The game that hooked me forever on Forgotten Realms lore and made me wonder how these worlds were built.
That curiosity never left. I kept studying, but I never finished high school. Instead, I chose to work and pay my way through development courses at an academy. Back then there weren’t many online resources, so the only path forward was sitting in a classroom and learning step by step. By the time I completed my software analyst career, I was already working in an IT company as a junior developer in .NET.
A few years later, in 2014, I co-founded “EvoSoft”. Oh yeah, my own software company… Yay! Of course, I was not alone but joined by a childhood friend who was walking a path similar to mine. It was quite a ride. We built a product, broke it, rebuilt something else, and repeated that cycle more times than I can count. We played every role you can imagine: one day soldering a wire onto a Raspberry Pi, the next day having coffee with a potential client, just trying to keep the company alive and moving forward. It was entrepreneur mode in full swing, and it taught me more than just technology. It gave me perspective on business, resilience, and how to adapt when things did not go as planned.
We once mocked up our own “EvoSoft headquarters” building logo, dreaming big and laughing about it. For two guys hustling with prototypes, it felt huge.

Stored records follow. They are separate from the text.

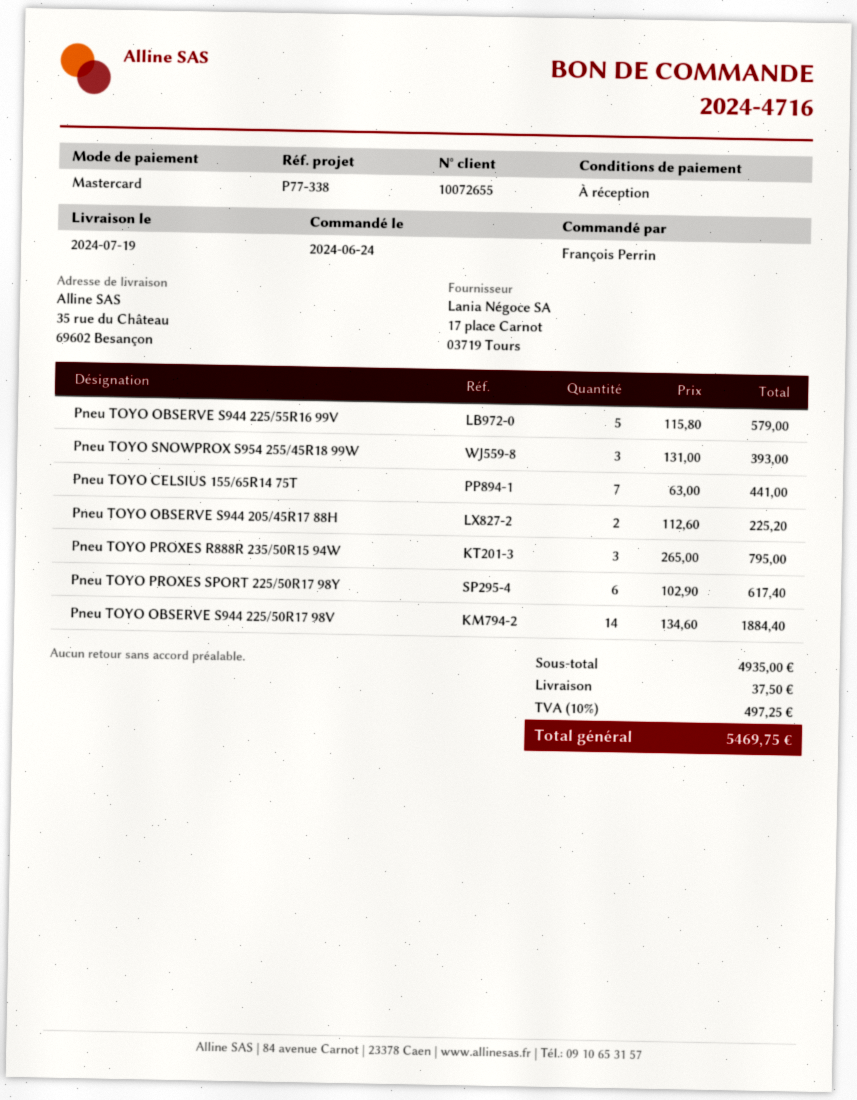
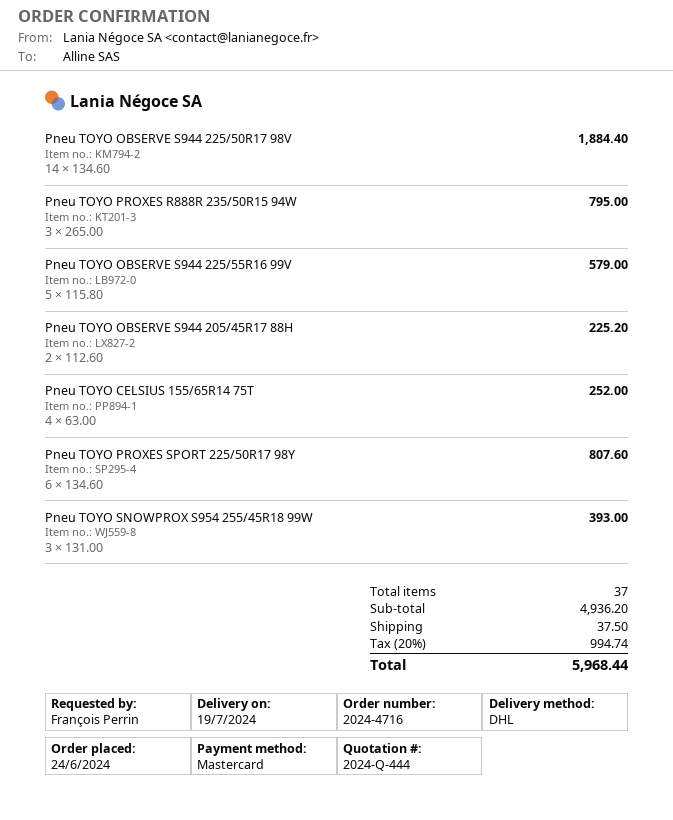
Pneu TOYO CELSIUS 155/65R14 75T: 7 x 63.00 = 441.00 -> 4 x 63.00 = 252.00
Pneu TOYO PROXES SPORT 225/50R17 98Y: 6 x 102.90 = 617.40 -> 6 x 134.60 = 807.60
subtotal: 4935.00 -> 4936.20
tax: 10% = 497.25 -> 20% = 994.74
total: 5469.75 -> 5968.44

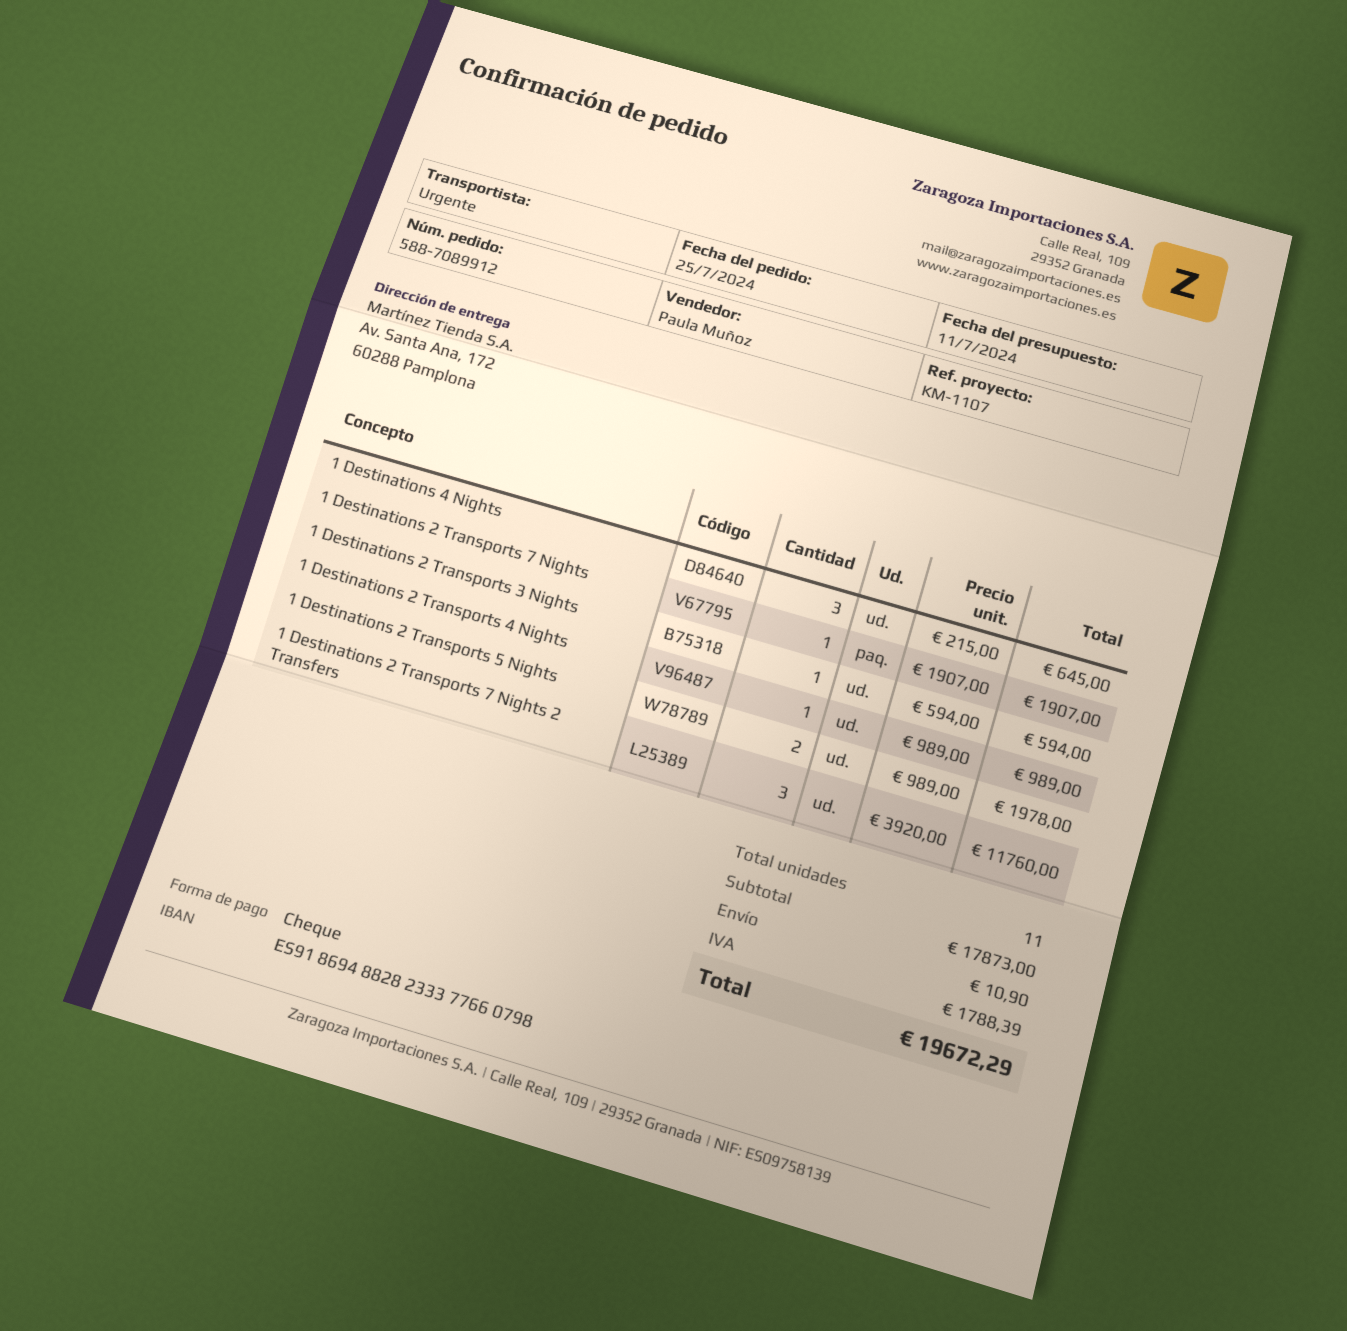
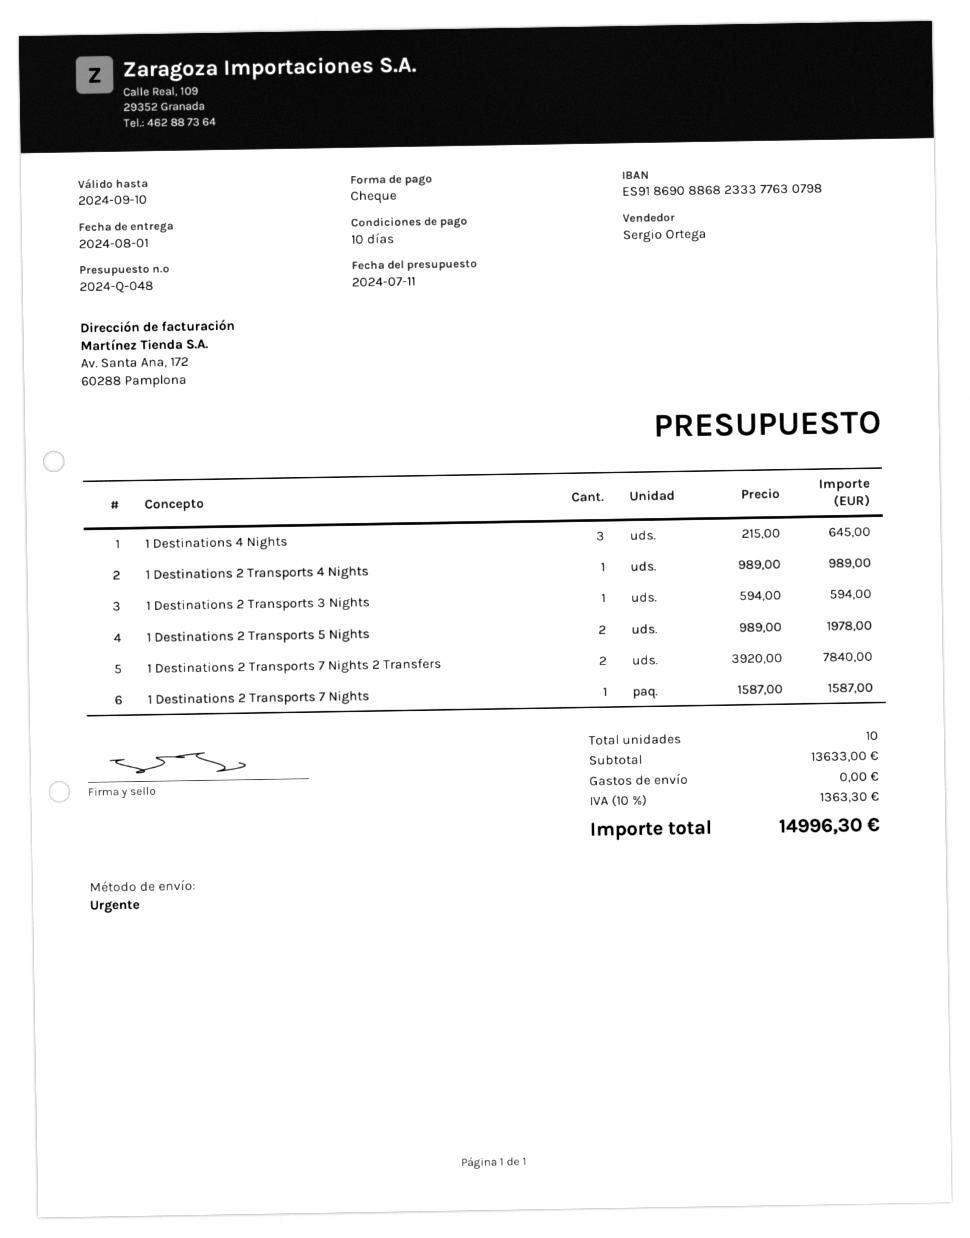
sales rep: Paula Muñoz -> Sergio Ortega
bank account: ES9186948828233377660798 -> ES9186908868233377630798
1 Destinations 2 Transports 7 Nights: 1 x 1907.00 = 1907.00 -> 1 x 1587.00 = 1587.00
1 Destinations 2 Transports 7 Nights 2 Transfers: 3 x 3920.00 = 11760.00 -> 2 x 3920.00 = 7840.00
total quantity: 11 -> 10
subtotal: 17873.00 -> 13633.00
shipping: 10.90 -> 0.00
tax: 1788.39 -> 1363.30
total: 19672.29 -> 14996.30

At the moment of writing this, I have almost twelve years in the industry, and those years gave me a wide set of skills: working with many programming languages, jumping between paradigms, solving problems with whatever tool fit best. It has been rewarding in its own way. But through all of it, the spark of making games never went away. It stayed quietly in the background, waiting for me to give it the space it deserved. Now feels like the time. Even if it means using Nanware as an excuse to capture every wild idea that crosses my mind, I owe it to that spark to give it a proper place to grow.
From Hobby to Craft
While my career pushed me deeper into the technical side of software development, I never stopped experimenting with creative tools on the side. These weren’t polished projects or commercial attempts, just small steps, late-night tinkering, and curiosity guiding me from one tool to the next.
One could think, “just build an awesome mobile app, sell it for a dollar to a million users, and boom, you’re a millionaire.” Yeah, right. XD. Spoilers ahead: it’s 2025 and I still need to pay bills. I guess I became a millionaire in other areas than money; in lessons learned, in experiences, and in the satisfaction of creating things that matter to me.
Phaser was one of my first playgrounds. It gave me a way to test simple game mechanics on the web, where I could see something moving on the screen almost instantly. It wasn’t about building something grand, but about feeling that direct connection between writing a line of code and watching a character react.
Around the same time, I discovered Blender. I remember following tutorials online, trying to model something simple and realizing how hard it was to make even a basic cube look good. But that difficulty was addictive. It sounds silly, but small things like creating a shape, applying a texture, or getting a camera angle just right felt like unlocking a secret. Those experiments never turned into full models for a project, but they added another layer to how I thought about games, not just as systems of rules, but as spaces that needed to feel alive visually.
Blender. I opened it, stared at the cube, and quickly realized I had no idea what I was doing. But that was the fun part.
I also spent time experimenting with the CLUA console in Baldur’s Gate II. It wasn’t a formal language like Lua, but it was my first real taste of modding. With it I could spawn creatures, bend rules, or break the game in ways the designers never intended. Those experiments were playful, but they showed me how games were built on logic and systems, and how small tweaks could completely change the experience. Yes… I admit… my initial commands were AddGold(...)
, SetCurrentXP(...)
but hey, it was for debugging purposes, I swear!
These hobbies didn’t immediately lead to anything finished or public, but they were essential. Each tool I touched left behind a set of lessons and a fair share of headaches too, even if the projects never made it past prototype stage. Little by little, those scattered experiments began to converge.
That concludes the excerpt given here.